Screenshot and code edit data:
┌──

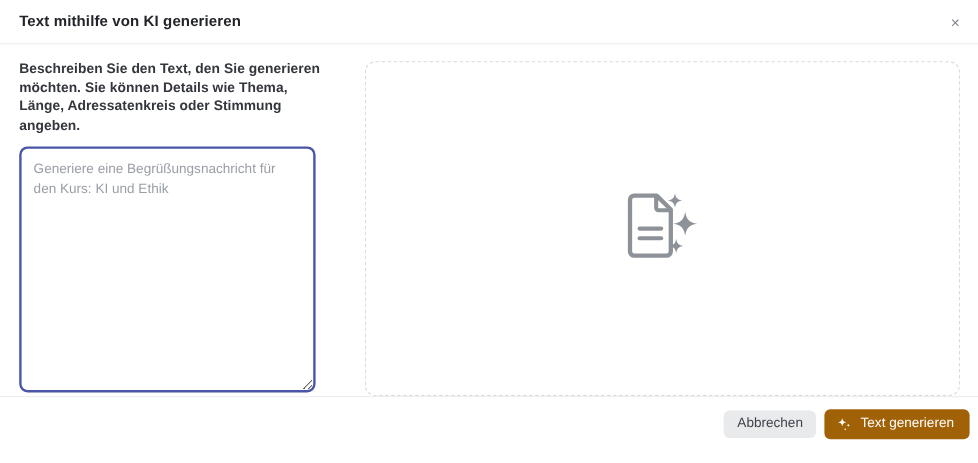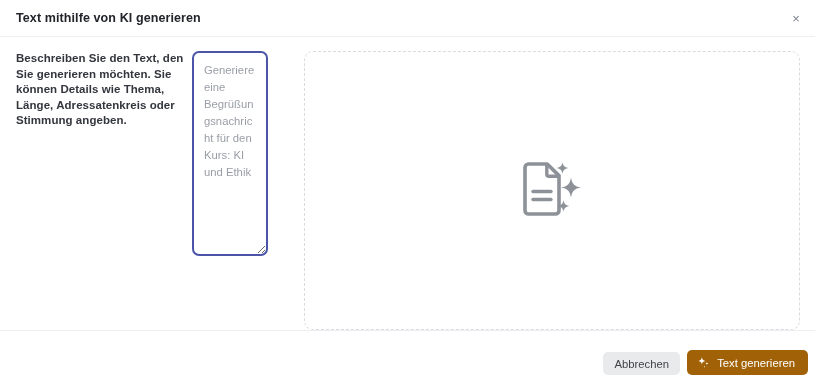--- a/index.html
+++ b/index.html
@@ -76,7 +76,7 @@
     width: 252px;
     flex: 0 0 252px;
     display: flex;
-    flex-direction: row;
+    flex-direction: column;
   }
 
   .prompt-instructions {

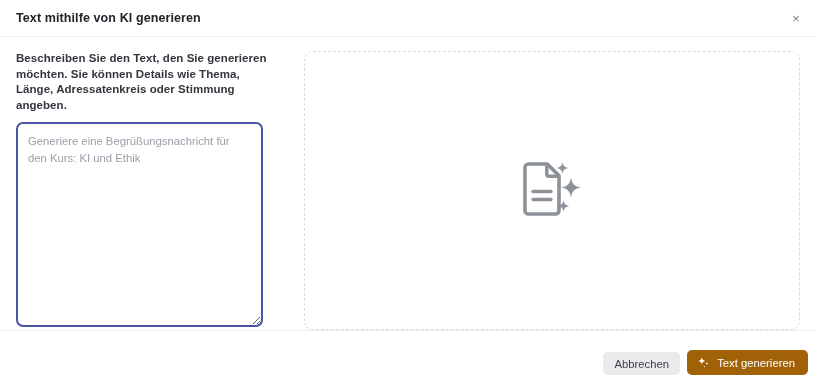--- a/index.html
+++ b/index.html
@@ -137,7 +137,7 @@
     flex: 0 0 45px;
     border-top: 1px solid #eceef1;
     display: flex;
-    align-items: flex-end;
+    align-items: center;
     justify-content: flex-end;
     padding-right: 7px;
     gap: 7px;

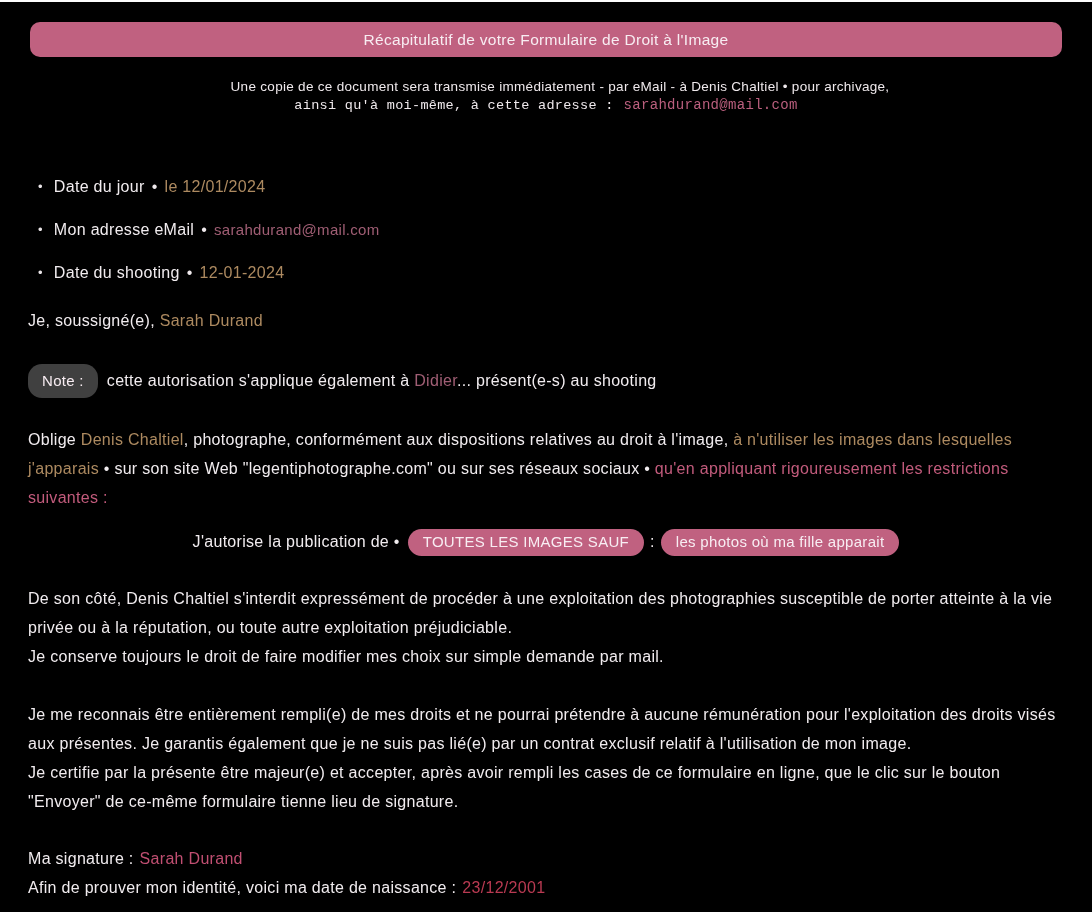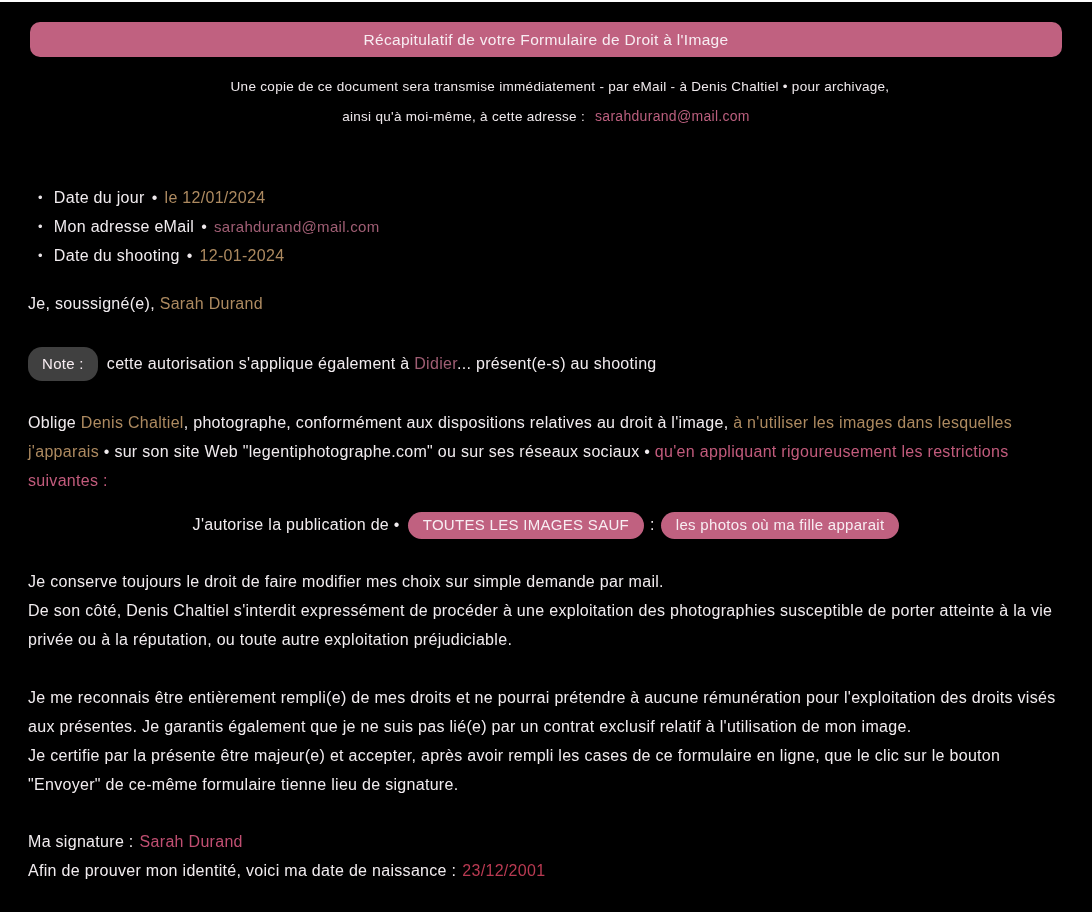--- a/index.html
+++ b/index.html
@@ -23,7 +23,7 @@
 
   
   .intro1{margin-top:21px;text-align:center;font-size:13.5px;line-height:18px;color:#efe9ec;padding-left:28px;}
-  .intro2{margin-top:11px;text-align:center;font-size:13.5px;line-height:18px;color:#efe9ec;}
+  .intro2{text-align:center;font-size:13.5px;line-height:18px;color:#efe9ec;font-family:Liberation Mono, monospace;}
   .intro2 .email{color:#bb5f7e;margin-left:10px;font-size:14px;}
 
   

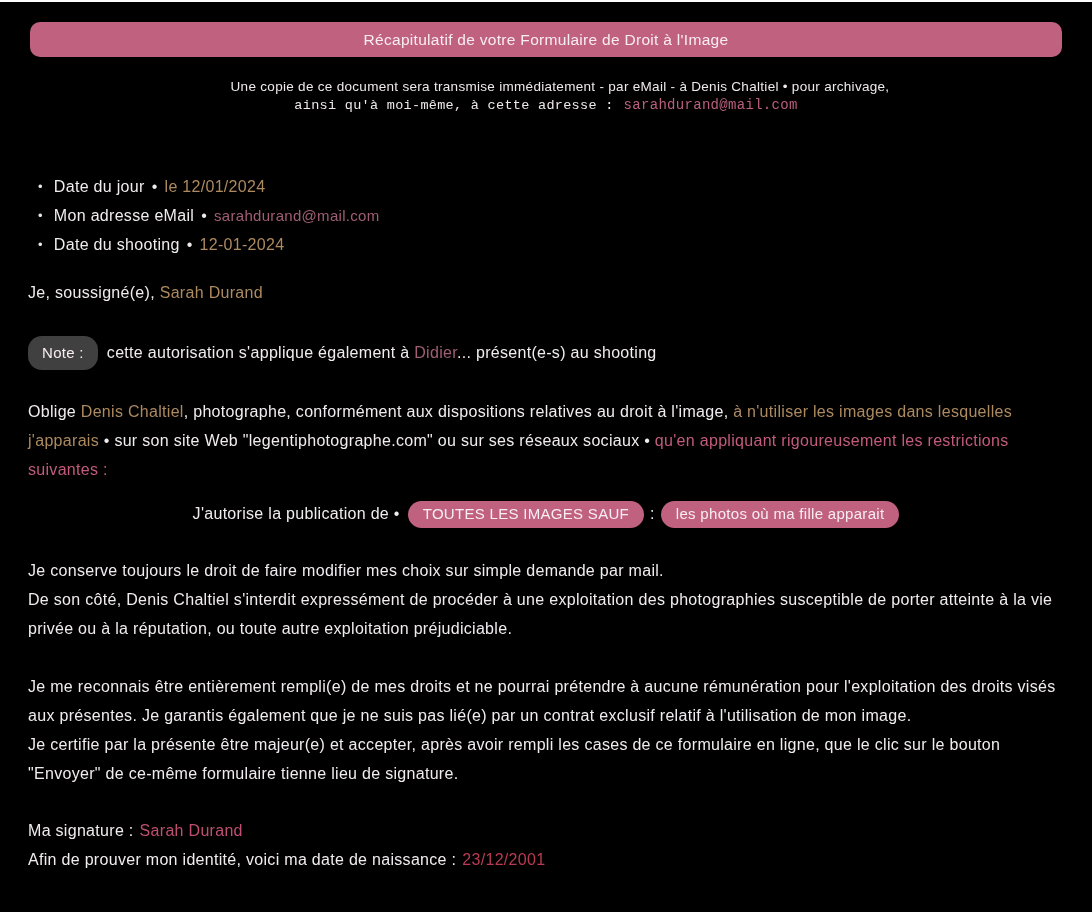--- a/index.html
+++ b/index.html
@@ -28,7 +28,7 @@
 
   
   ul.summary{list-style:none;margin:57px 0 0 0;padding:0 0 0 38px;}
-  ul.summary li{line-height:29px;font-size:16px;}
+  ul.summary li{line-height:29px;font-size:16px;margin-top:14px;}
   ul.summary .dot{color:#e9e4e7;font-size:13px;margin-right:11px;vertical-align:1px;}
   ul.summary .sep{margin:0 7px;color:#efe9ec;}
   .val-tan{color:#ad8a60;}

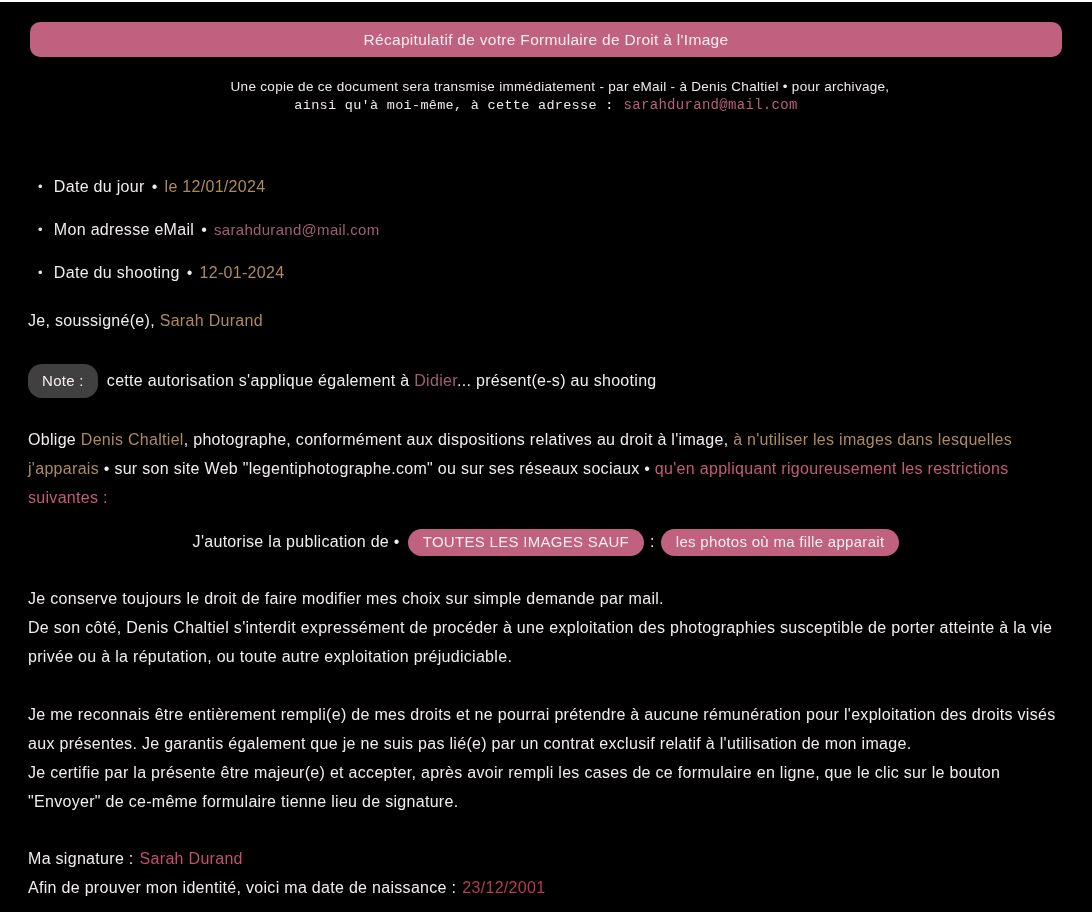--- a/index.html
+++ b/index.html
@@ -116,8 +116,8 @@
     </div>
 
     <div class="block1">
+      <div>De son côté, Denis Chaltiel s'interdit expressément de procéder à une exploitation des photographies susceptible de porter atteinte à la vie privée ou à la réputation, ou toute autre exploitation préjudiciable.</div>
       <div>Je conserve toujours le droit de faire modifier mes choix sur simple demande par mail.</div>
-      <div>De son côté, Denis Chaltiel s'interdit expressément de procéder à une exploitation des photographies susceptible de porter atteinte à la vie privée ou à la réputation, ou toute autre exploitation préjudiciable.</div>
     </div>
 
     <div class="block2">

└──

What the task asks –
An exact reprint of every record is required, with the pictures omitted.

Solved exercise –
--- a/index.html
+++ b/index.html
@@ -76,7 +76,7 @@
     width: 252px;
     flex: 0 0 252px;
     display: flex;
-    flex-direction: row;
+    flex-direction: column;
   }
 
   .prompt-instructions {

--- a/index.html
+++ b/index.html
@@ -137,7 +137,7 @@
     flex: 0 0 45px;
     border-top: 1px solid #eceef1;
     display: flex;
-    align-items: flex-end;
+    align-items: center;
     justify-content: flex-end;
     padding-right: 7px;
     gap: 7px;

--- a/index.html
+++ b/index.html
@@ -23,7 +23,7 @@
 
   
   .intro1{margin-top:21px;text-align:center;font-size:13.5px;line-height:18px;color:#efe9ec;padding-left:28px;}
-  .intro2{margin-top:11px;text-align:center;font-size:13.5px;line-height:18px;color:#efe9ec;}
+  .intro2{text-align:center;font-size:13.5px;line-height:18px;color:#efe9ec;font-family:Liberation Mono, monospace;}
   .intro2 .email{color:#bb5f7e;margin-left:10px;font-size:14px;}
 
   

--- a/index.html
+++ b/index.html
@@ -28,7 +28,7 @@
 
   
   ul.summary{list-style:none;margin:57px 0 0 0;padding:0 0 0 38px;}
-  ul.summary li{line-height:29px;font-size:16px;}
+  ul.summary li{line-height:29px;font-size:16px;margin-top:14px;}
   ul.summary .dot{color:#e9e4e7;font-size:13px;margin-right:11px;vertical-align:1px;}
   ul.summary .sep{margin:0 7px;color:#efe9ec;}
   .val-tan{color:#ad8a60;}

--- a/index.html
+++ b/index.html
@@ -116,8 +116,8 @@
     </div>
 
     <div class="block1">
+      <div>De son côté, Denis Chaltiel s'interdit expressément de procéder à une exploitation des photographies susceptible de porter atteinte à la vie privée ou à la réputation, ou toute autre exploitation préjudiciable.</div>
       <div>Je conserve toujours le droit de faire modifier mes choix sur simple demande par mail.</div>
-      <div>De son côté, Denis Chaltiel s'interdit expressément de procéder à une exploitation des photographies susceptible de porter atteinte à la vie privée ou à la réputation, ou toute autre exploitation préjudiciable.</div>
     </div>
 
     <div class="block2">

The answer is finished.